** Opening SUPPLIED INFORMATION block **
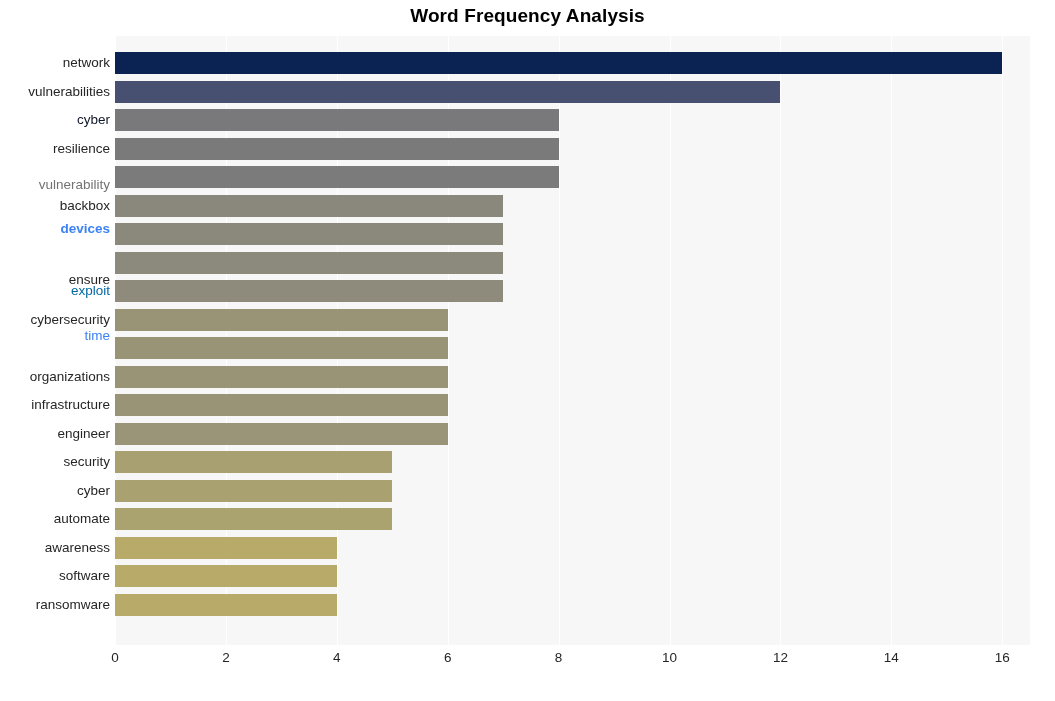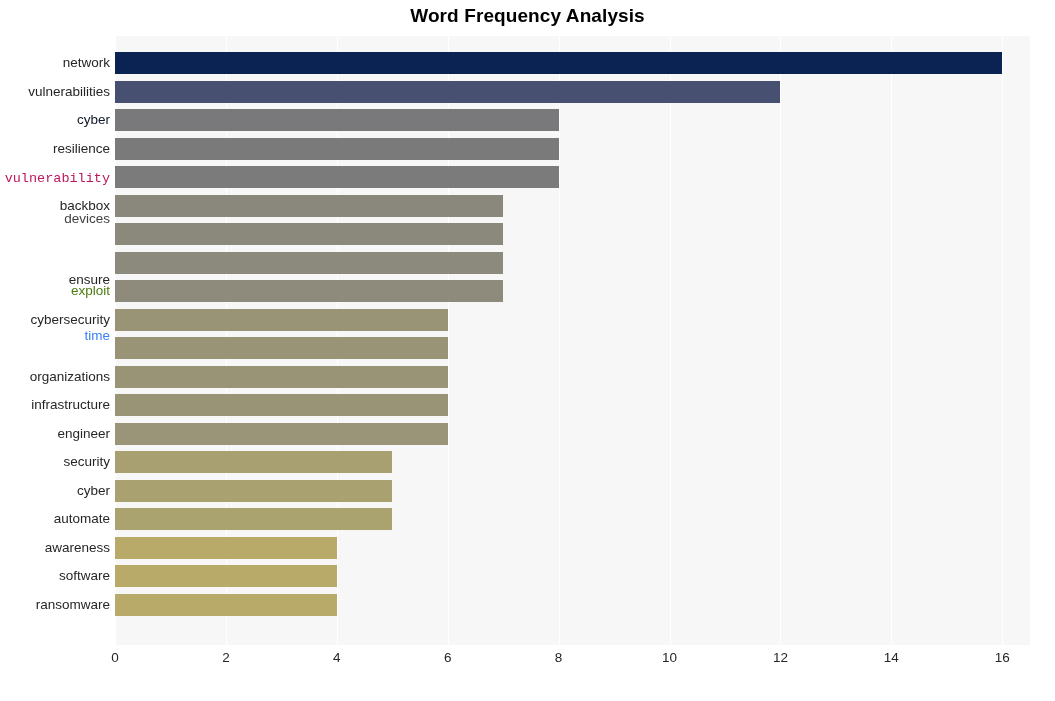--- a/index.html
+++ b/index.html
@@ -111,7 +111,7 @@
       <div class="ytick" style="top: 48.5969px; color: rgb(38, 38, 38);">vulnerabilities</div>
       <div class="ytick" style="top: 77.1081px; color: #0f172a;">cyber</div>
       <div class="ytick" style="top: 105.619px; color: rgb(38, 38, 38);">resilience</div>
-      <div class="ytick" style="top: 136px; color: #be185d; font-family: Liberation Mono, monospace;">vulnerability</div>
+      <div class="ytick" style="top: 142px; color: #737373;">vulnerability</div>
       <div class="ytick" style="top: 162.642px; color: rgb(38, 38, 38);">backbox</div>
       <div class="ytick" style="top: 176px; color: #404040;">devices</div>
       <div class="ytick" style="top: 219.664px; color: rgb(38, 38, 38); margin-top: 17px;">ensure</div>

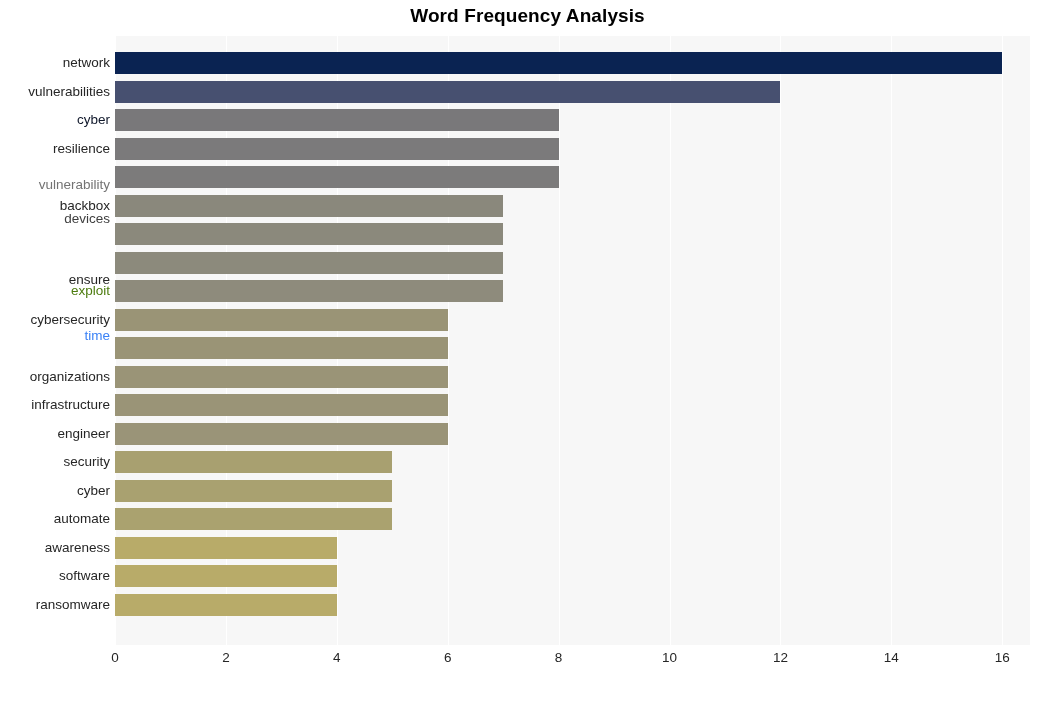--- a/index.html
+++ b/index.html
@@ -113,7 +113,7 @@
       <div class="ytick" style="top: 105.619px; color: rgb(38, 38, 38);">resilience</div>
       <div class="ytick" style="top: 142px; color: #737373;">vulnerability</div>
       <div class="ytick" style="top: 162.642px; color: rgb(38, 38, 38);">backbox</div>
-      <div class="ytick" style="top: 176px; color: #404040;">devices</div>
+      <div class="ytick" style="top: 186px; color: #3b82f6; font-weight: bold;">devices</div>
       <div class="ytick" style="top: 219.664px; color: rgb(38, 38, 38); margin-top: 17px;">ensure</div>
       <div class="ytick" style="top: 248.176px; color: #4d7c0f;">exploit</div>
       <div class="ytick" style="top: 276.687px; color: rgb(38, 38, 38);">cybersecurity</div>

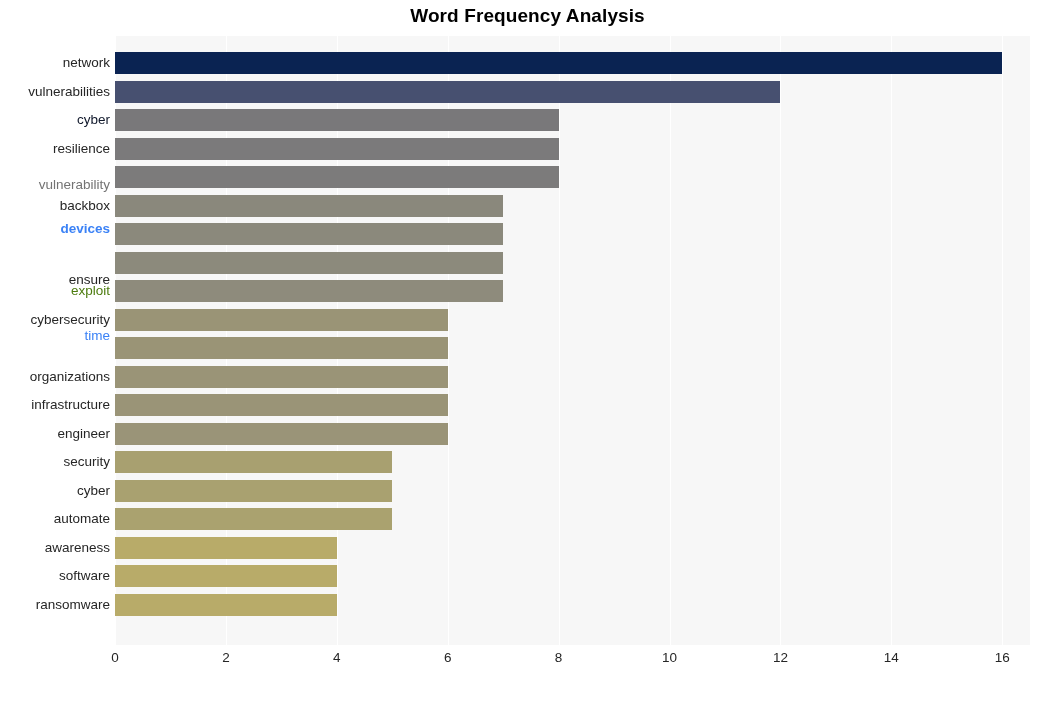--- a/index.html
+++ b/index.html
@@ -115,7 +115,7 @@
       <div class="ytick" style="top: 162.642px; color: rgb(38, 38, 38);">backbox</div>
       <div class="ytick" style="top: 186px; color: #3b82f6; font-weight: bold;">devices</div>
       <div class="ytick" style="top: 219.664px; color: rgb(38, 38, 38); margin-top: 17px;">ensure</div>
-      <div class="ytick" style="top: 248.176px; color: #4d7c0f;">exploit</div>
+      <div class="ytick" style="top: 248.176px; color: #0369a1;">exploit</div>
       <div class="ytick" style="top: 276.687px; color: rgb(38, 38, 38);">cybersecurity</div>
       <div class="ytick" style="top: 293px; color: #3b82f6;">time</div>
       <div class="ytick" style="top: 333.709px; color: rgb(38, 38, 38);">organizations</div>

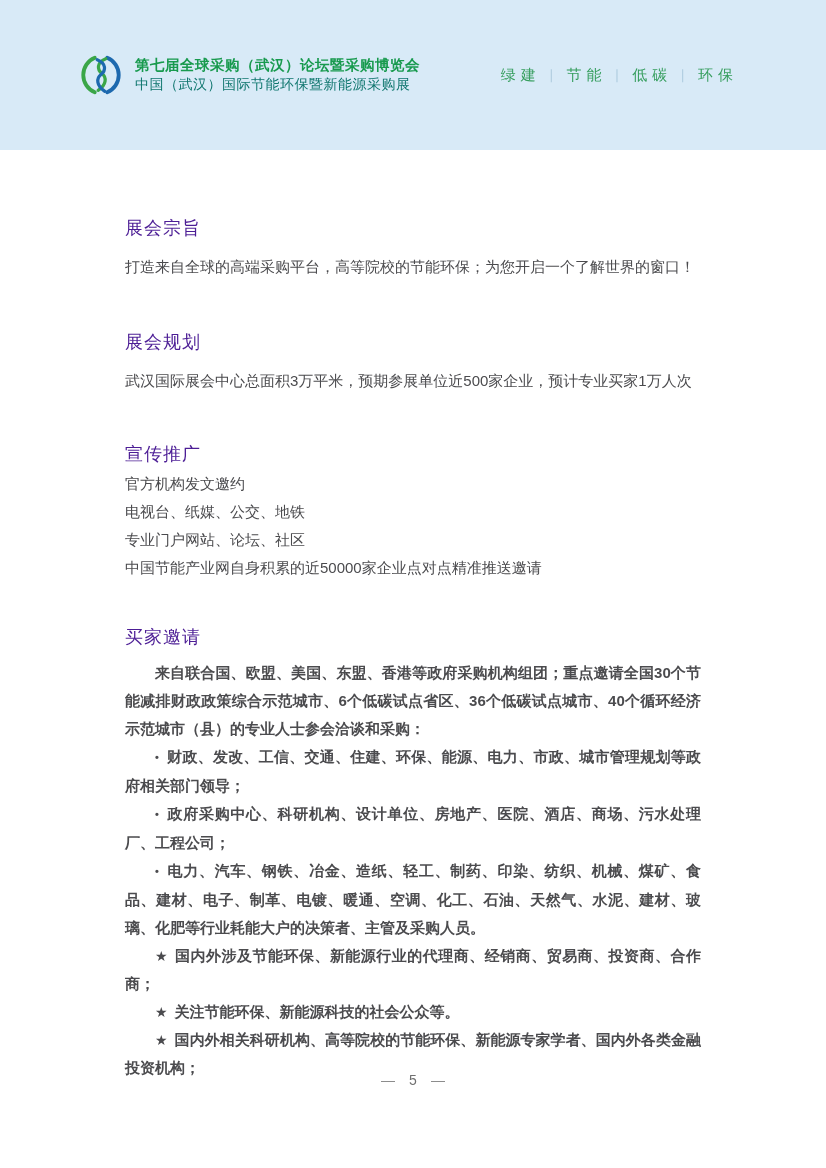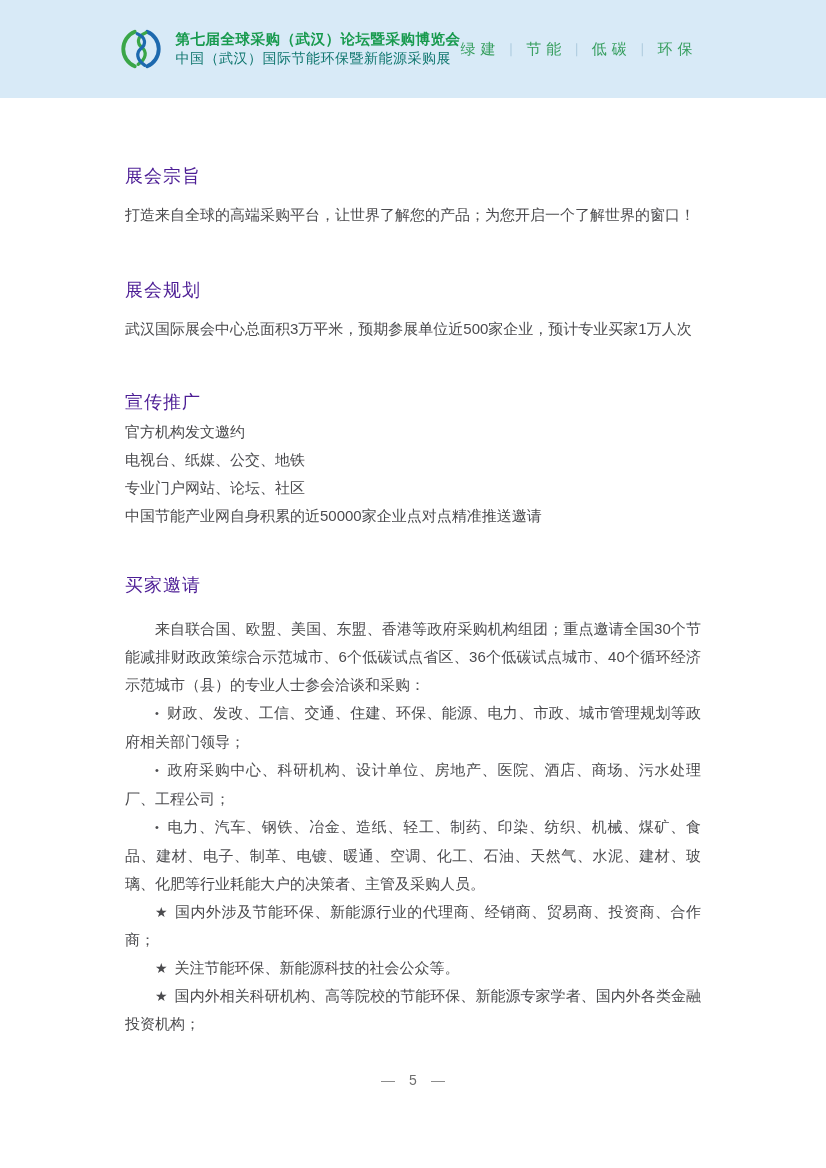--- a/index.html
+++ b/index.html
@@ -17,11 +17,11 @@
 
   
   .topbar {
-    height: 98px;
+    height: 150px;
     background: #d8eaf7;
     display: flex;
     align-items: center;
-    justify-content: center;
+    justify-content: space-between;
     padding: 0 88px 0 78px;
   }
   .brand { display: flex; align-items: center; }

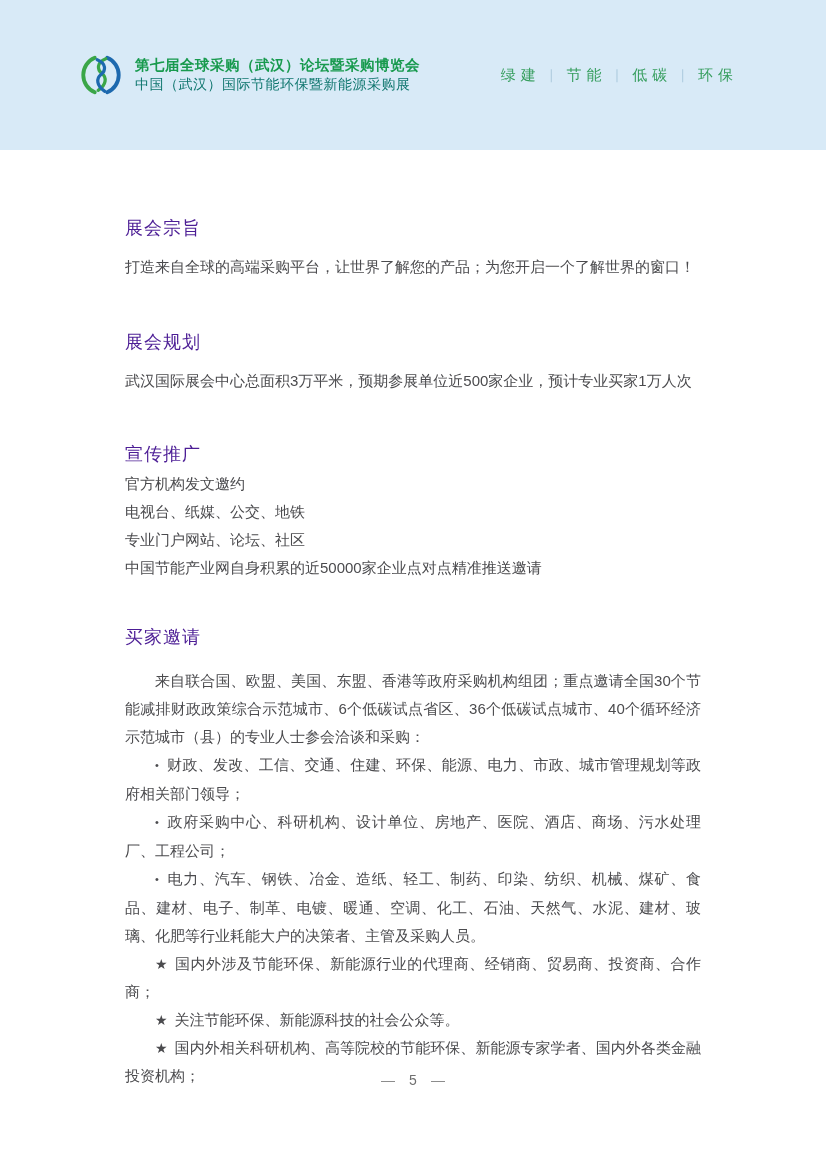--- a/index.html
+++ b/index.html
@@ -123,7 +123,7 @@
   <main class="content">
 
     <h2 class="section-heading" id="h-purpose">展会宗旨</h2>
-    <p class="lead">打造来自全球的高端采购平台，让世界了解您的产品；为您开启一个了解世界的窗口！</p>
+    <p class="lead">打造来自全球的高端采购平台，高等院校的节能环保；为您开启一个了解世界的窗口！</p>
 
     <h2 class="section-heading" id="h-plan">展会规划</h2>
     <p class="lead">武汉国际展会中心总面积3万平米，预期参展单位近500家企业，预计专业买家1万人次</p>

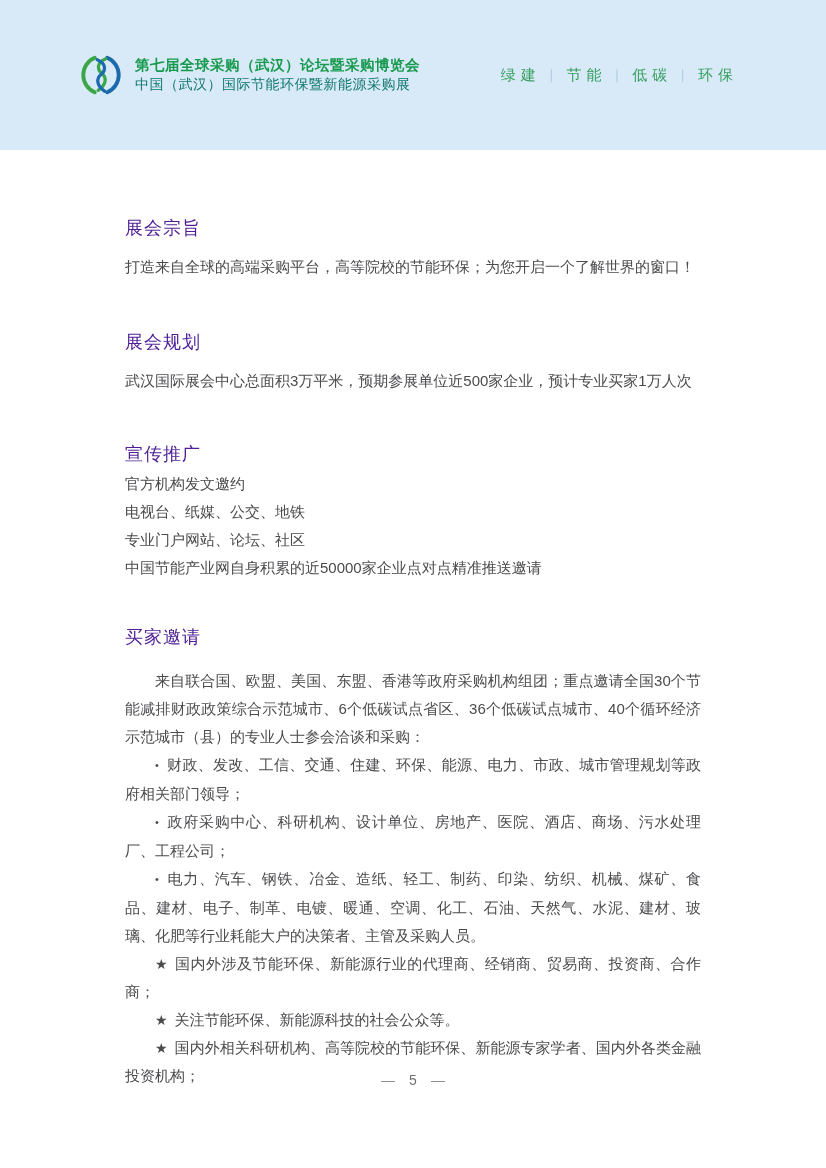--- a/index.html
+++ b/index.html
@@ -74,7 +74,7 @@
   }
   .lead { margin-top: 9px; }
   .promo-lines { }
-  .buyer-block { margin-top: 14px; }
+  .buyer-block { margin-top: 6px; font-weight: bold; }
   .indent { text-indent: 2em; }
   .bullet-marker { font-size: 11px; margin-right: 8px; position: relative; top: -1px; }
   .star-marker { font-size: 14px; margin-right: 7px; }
** Closing SUPPLIED INFORMATION block **
AIM OF THE EXERCISE. Copy out every line of the material above exactly, skipping the pictures.

TASK OUTPUT.
--- a/index.html
+++ b/index.html
@@ -111,7 +111,7 @@
       <div class="ytick" style="top: 48.5969px; color: rgb(38, 38, 38);">vulnerabilities</div>
       <div class="ytick" style="top: 77.1081px; color: #0f172a;">cyber</div>
       <div class="ytick" style="top: 105.619px; color: rgb(38, 38, 38);">resilience</div>
-      <div class="ytick" style="top: 136px; color: #be185d; font-family: Liberation Mono, monospace;">vulnerability</div>
+      <div class="ytick" style="top: 142px; color: #737373;">vulnerability</div>
       <div class="ytick" style="top: 162.642px; color: rgb(38, 38, 38);">backbox</div>
       <div class="ytick" style="top: 176px; color: #404040;">devices</div>
       <div class="ytick" style="top: 219.664px; color: rgb(38, 38, 38); margin-top: 17px;">ensure</div>

--- a/index.html
+++ b/index.html
@@ -113,7 +113,7 @@
       <div class="ytick" style="top: 105.619px; color: rgb(38, 38, 38);">resilience</div>
       <div class="ytick" style="top: 142px; color: #737373;">vulnerability</div>
       <div class="ytick" style="top: 162.642px; color: rgb(38, 38, 38);">backbox</div>
-      <div class="ytick" style="top: 176px; color: #404040;">devices</div>
+      <div class="ytick" style="top: 186px; color: #3b82f6; font-weight: bold;">devices</div>
       <div class="ytick" style="top: 219.664px; color: rgb(38, 38, 38); margin-top: 17px;">ensure</div>
       <div class="ytick" style="top: 248.176px; color: #4d7c0f;">exploit</div>
       <div class="ytick" style="top: 276.687px; color: rgb(38, 38, 38);">cybersecurity</div>

--- a/index.html
+++ b/index.html
@@ -115,7 +115,7 @@
       <div class="ytick" style="top: 162.642px; color: rgb(38, 38, 38);">backbox</div>
       <div class="ytick" style="top: 186px; color: #3b82f6; font-weight: bold;">devices</div>
       <div class="ytick" style="top: 219.664px; color: rgb(38, 38, 38); margin-top: 17px;">ensure</div>
-      <div class="ytick" style="top: 248.176px; color: #4d7c0f;">exploit</div>
+      <div class="ytick" style="top: 248.176px; color: #0369a1;">exploit</div>
       <div class="ytick" style="top: 276.687px; color: rgb(38, 38, 38);">cybersecurity</div>
       <div class="ytick" style="top: 293px; color: #3b82f6;">time</div>
       <div class="ytick" style="top: 333.709px; color: rgb(38, 38, 38);">organizations</div>

--- a/index.html
+++ b/index.html
@@ -17,11 +17,11 @@
 
   
   .topbar {
-    height: 98px;
+    height: 150px;
     background: #d8eaf7;
     display: flex;
     align-items: center;
-    justify-content: center;
+    justify-content: space-between;
     padding: 0 88px 0 78px;
   }
   .brand { display: flex; align-items: center; }

--- a/index.html
+++ b/index.html
@@ -123,7 +123,7 @@
   <main class="content">
 
     <h2 class="section-heading" id="h-purpose">展会宗旨</h2>
-    <p class="lead">打造来自全球的高端采购平台，让世界了解您的产品；为您开启一个了解世界的窗口！</p>
+    <p class="lead">打造来自全球的高端采购平台，高等院校的节能环保；为您开启一个了解世界的窗口！</p>
 
     <h2 class="section-heading" id="h-plan">展会规划</h2>
     <p class="lead">武汉国际展会中心总面积3万平米，预期参展单位近500家企业，预计专业买家1万人次</p>

--- a/index.html
+++ b/index.html
@@ -74,7 +74,7 @@
   }
   .lead { margin-top: 9px; }
   .promo-lines { }
-  .buyer-block { margin-top: 14px; }
+  .buyer-block { margin-top: 6px; font-weight: bold; }
   .indent { text-indent: 2em; }
   .bullet-marker { font-size: 11px; margin-right: 8px; position: relative; top: -1px; }
   .star-marker { font-size: 14px; margin-right: 7px; }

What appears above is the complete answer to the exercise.